Lab 5: Shell Scripting

Field Value
Tier 1 — Foundations
Estimated Time 30 minutes
Prerequisites Bash basics
Auto-Grade Yes

Scenario

Your team runs five critical services on a bare-metal server: a web server, an API gateway, a cache (Redis), a database (PostgreSQL), and a message queue (RabbitMQ). Currently, there is no monitoring — someone just checks manually every few hours. Last week, the cache went down for six hours before anyone noticed. Customers complained about slow response times and your VP wants answers.
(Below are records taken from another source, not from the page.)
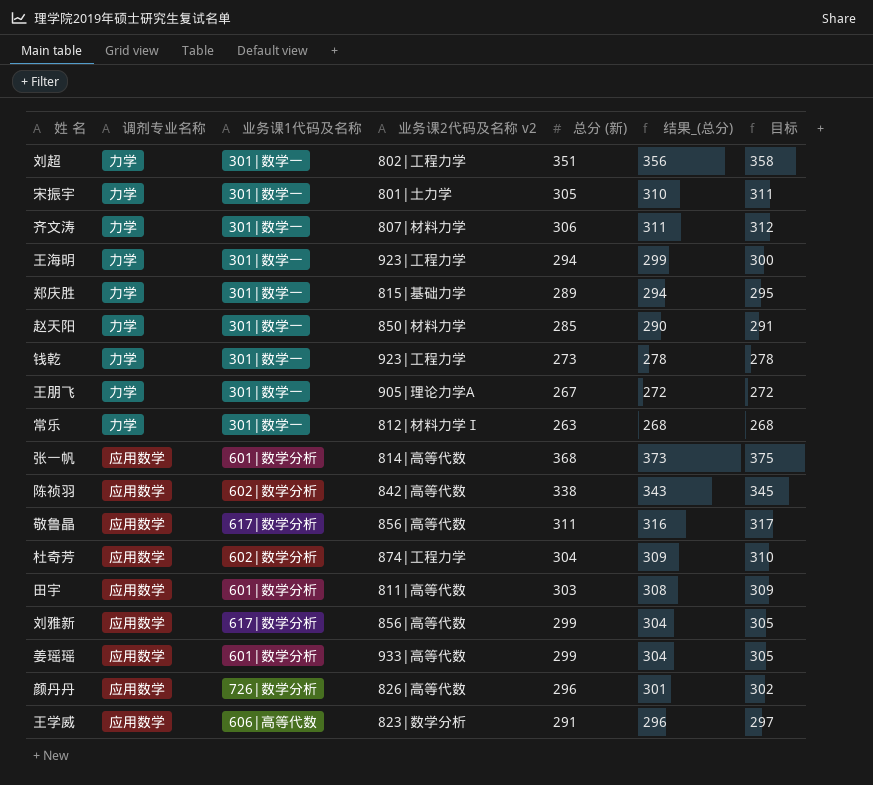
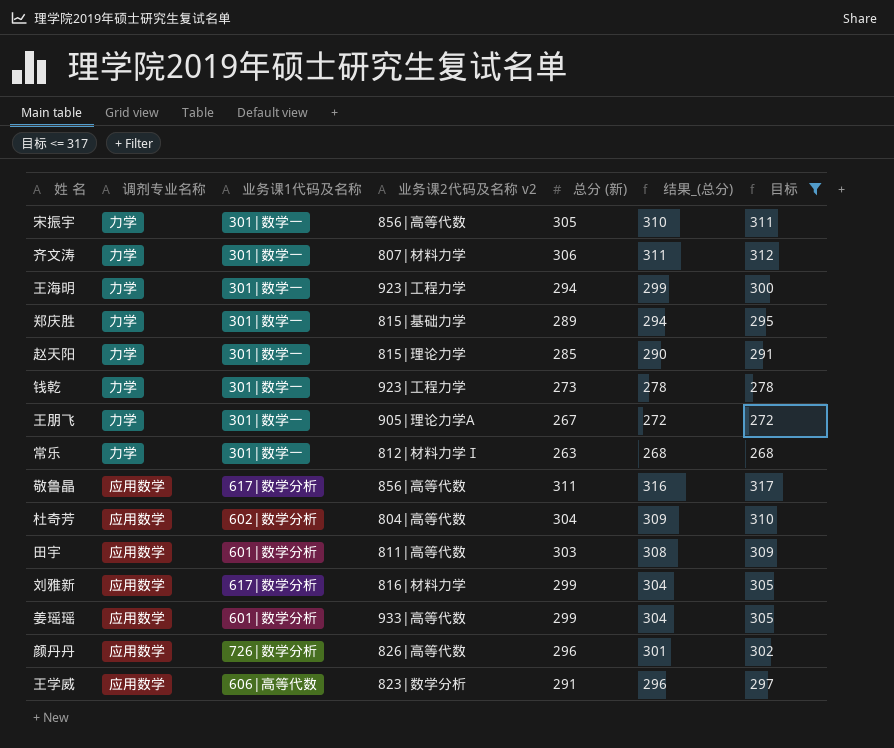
filter: none -> 目标 <= 317
宋振宇 | 业务课2代码及名称 v2: 801|土力学 -> 856|高等代数
赵天阳 | 业务课2代码及名称 v2: 850|材料力学 -> 815|理论力学
杜奇芳 | 业务课2代码及名称 v2: 874|工程力学 -> 804|高等代数
刘雅新 | 业务课2代码及名称 v2: 856|高等代数 -> 816|材料力学

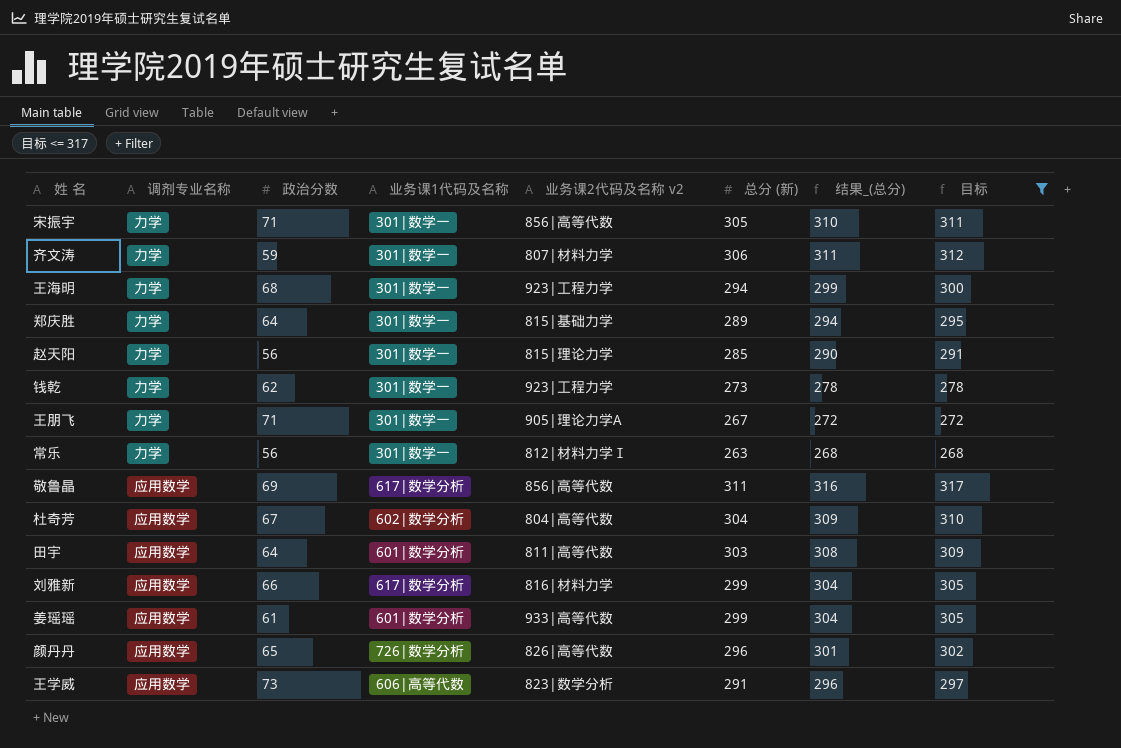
column 政治分数 | position: none -> 3

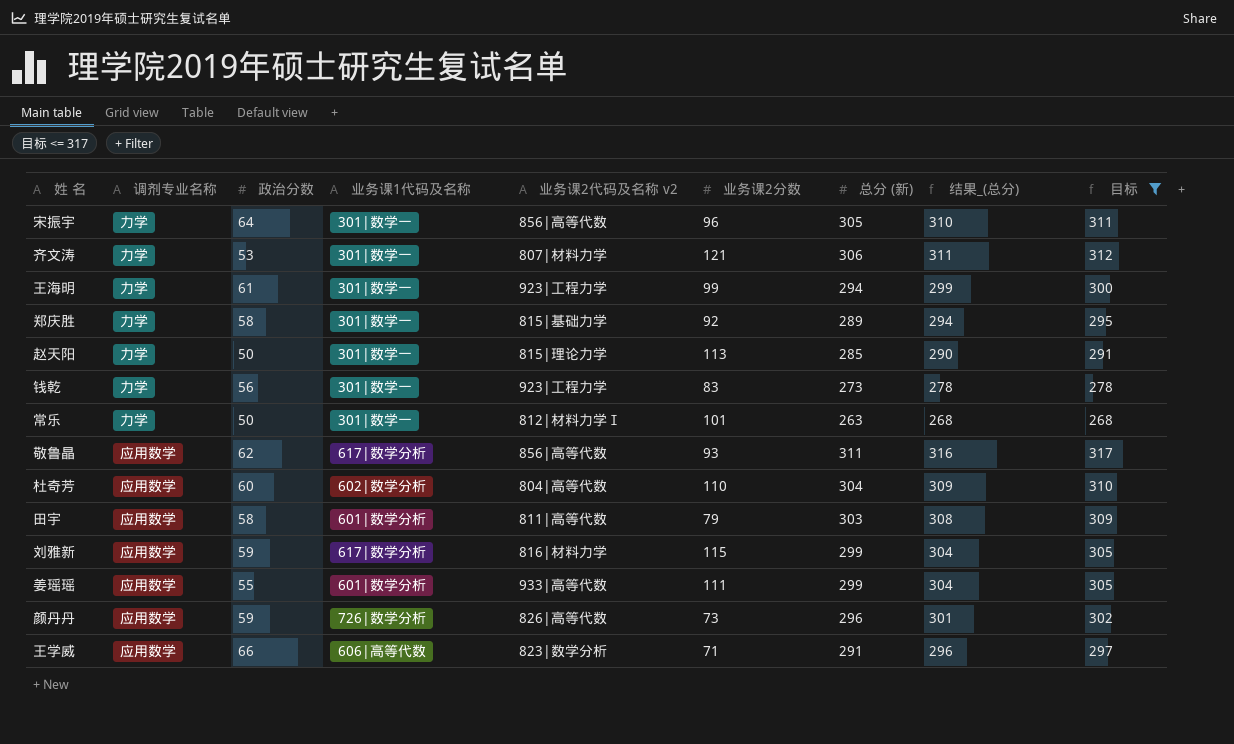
column 业务课2分数 | position: none -> 6
row 王朋飞: 力学 | 71 | 301|数学一 | 905|理论力学A | 267 | 272 | 272 -> none
宋振宇 | 政治分数: 71 -> 64
齐文涛 | 政治分数: 59 -> 53
王海明 | 政治分数: 68 -> 61
郑庆胜 | 政治分数: 64 -> 58
赵天阳 | 政治分数: 56 -> 50
钱乾 | 政治分数: 62 -> 56
常乐 | 政治分数: 56 -> 50
敬鲁晶 | 政治分数: 69 -> 62
杜奇芳 | 政治分数: 67 -> 60
田宇 | 政治分数: 64 -> 58
刘雅新 | 政治分数: 66 -> 59
姜瑶瑶 | 政治分数: 61 -> 55
颜丹丹 | 政治分数: 65 -> 59
王学威 | 政治分数: 73 -> 66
You have been asked to write a monitoring script that runs every minute via cron. The script must check each service, log results, and send an alert (write to an alert file) when any service is down. It should also track uptime percentages and generate a daily summary. The script needs to be production-grade: proper error handling, log rotation awareness, and clean exit codes.

Objectives

  • Create monitor.sh that checks 5 services via their health endpoints
  • Script logs results to /tmp/lab-shell/logs/monitor.log with timestamps
  • Script writes to /tmp/lab-shell/alerts/active.txt when a service is down
  • Script clears alerts when a previously-down service recovers
  • Script exits 0 when all services healthy, 1 when any service is down
  • Script handles missing directories gracefully (creates them if needed)
  • Script is idempotent (safe to run multiple times)

Setup

./setup.sh

Creates simulated service health endpoints under /tmp/lab-shell/services/.

Hints

Hint 1: Checking service health Each service has a health file in `/tmp/lab-shell/services//health`. If the file contains "ok", the service is healthy. If it contains anything else or is missing, the service is down.
Hint 2: Timestamps in bash Use `date '+%Y-%m-%d %H:%M:%S'` for ISO-like timestamps. Combine with service status: `echo "$(date '+%Y-%m-%d %H:%M:%S') [OK] web-server"`.
Hint 3: Alert management Write down services to an alert file, one per line. On each run, rebuild the alert file from scratch based on current status. If all services are healthy, the file should be empty or removed.
Hint 4: Exit codes Track a `failures` counter. Increment it for each unhealthy service. At the end: `exit $(( failures > 0 ? 1 : 0 ))`.
Hint 5: set -euo pipefail Always start with `set -euo pipefail` for production scripts. Use `|| true` for commands that are expected to fail (like checking a file that might not exist).

Grading

./grade.sh

Solution

See the solution/ directory for a complete monitoring script.